We are specialists in helping organisations to understand, build, power-up and gain meaningful results from their Safety Management System (SMS) for safety performance and effective risk-based decision making.
We have global safety management experience and expertise gained from working across all sectors of industry. We can help you to shape and integrate your management systems so that they perform more effectively, enabling you to make the proactive, risk-based decisions that they are designed to help you do.
To improve on current industry safety performance, an organisation must have the ability to manage aviation safety risk – not just the aftermath of incidents/accidents and damage events.
In the simplest terms, an SMS is the application of business management practices to the management of safety. It is a framework of processes, procedures and defined behaviours to achieve the desired level of aviation operational safety. It is a management system to enable decisions to be made based on risk rather than occurrences. It is, or needs to be: Systematic, Proactive and Explicit
SMS is one of two primary management systems that are needed to manage the ‘safety space challenge’ that organisations face.
We can help you to build, implement and gain compliance and performance through an effective Safety Management System. In accordance with ICAO (Safety Management Manual Doc 9859), best practices and practical experience our services are designed to help with the following:
You may have a strong procedural and process-driven SMS, which needs more engagement from people. In order to be fully beneficial, you may require what we term a ‘powering-up’ phase. We have a strong track in helping our clients switch people on to how to ‘do’ safety. Much energy goes into developing the management system (processes, infrastructure) but it is your people who are the lifeblood of safety (people ‘do’ safety, procedures do not). At the right time, they need to be ‘switched on’ to how you want them to behave. But, how do you want them to behave? Who is interested and how do you get the right people to be interested?
By focussing on the five key enablers of effective safety (Leadership, Competence, Capability, Culture and Assurance), we can help you drive safety performance improvement programmes across your organisation that are effective, sustainable and value-adding.
You are likely to have a strong procedural and process-driven SMS, which, in order to be fully beneficial, will require what we term ‘powering-up’ through your people and how to ‘do’ safety is something we have a strong track in helping our clients achieve. Much energy is going into developing the management system (processes, infrastructure) but it is your people who are the lifeblood of safety (people ‘do’ safety, procedures do not). At the right time, they need to be ‘switched on’ to how you want them to behave. But, how do you want them to behave? Who is interested and how do you get the right people to be interested?
By looking at the five key enablers of safety (Leadership, Competence, Capability, Culture and Assurance), we can help you drive safety performance improvement programmes across your organisation that are effective and value-adding.
Leadership
1. How well does your organisation engage with its safety vision?
2. Is there clear direction from the top for achieving safety and how well is it delivered?

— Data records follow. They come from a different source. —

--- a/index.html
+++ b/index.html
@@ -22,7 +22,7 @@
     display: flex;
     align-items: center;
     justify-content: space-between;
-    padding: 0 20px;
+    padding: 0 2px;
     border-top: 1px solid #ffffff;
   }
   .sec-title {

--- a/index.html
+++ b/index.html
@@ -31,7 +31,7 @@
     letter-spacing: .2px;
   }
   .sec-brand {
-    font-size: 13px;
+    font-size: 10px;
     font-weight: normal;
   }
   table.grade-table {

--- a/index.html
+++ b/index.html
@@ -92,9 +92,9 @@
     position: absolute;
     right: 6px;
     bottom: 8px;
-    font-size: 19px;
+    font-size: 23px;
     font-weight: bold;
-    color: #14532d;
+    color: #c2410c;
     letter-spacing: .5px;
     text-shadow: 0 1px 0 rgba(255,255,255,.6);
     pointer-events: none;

3. How well is safety performance accountability cascaded through the organisation?
4. How well can the organisation demonstrate continuous improvement?
Competence
1. How well defined are our competence requirements for key roles within the organisation?
2. How well are we appraising our competence?
3. How well defined are our competence gaps? Where are our weaknesses?
4. How well are we filling our competence gaps? What is our recruitment strategy?
Culture
1. How well do we operate an effective Just Culture?
2. How well do we operate an effective reporting culture?
3. How well do we operate an effective flexible culture?
4. How well do we operate an effective learning and questioning culture?
Capability
1. How well do we understand the inhibitors to our capability for achieving safety?
2. How supportive are our systems and processes for achieving our safety goals?
3. How well are our resources aligned to our risk analysis?
Assurance
1. How effectively is our SMS working?
2. How well is our assurance activity driving continuous improvement?
3. How well does our assurance activity deliver demonstrable, value-adding benefits to the business?
10 Critical Success Factors: What does a performing SMS look like?
Drawing on our experience of working with aviation organisations around the world, we believe these are the essential components of an effective safety management system:
1. Your SMS is integrated throughout the whole organisation
2. Your SMS is led by the executive team, based on a safety vision and strategy
3. You actively manage a competence programme development cycle
4. Your safety performance is measured and shows improvement
5. You can prove you are managing your safety risks to ALARP (as low as reasonably practicable)
6. Your organisation-wide risk picture accurately shows what is really happening day-to-day and you can calculate the cost of error
7. You have a demonstrably proactive positive safety culture (just, reporting, learning and questioning)
8. You make conscious risk-based decisions based on your data
9. Your people are competent and equipped to ‘do’ safety
10. You can fully rely upon your safety assurance management programme as an early warning system.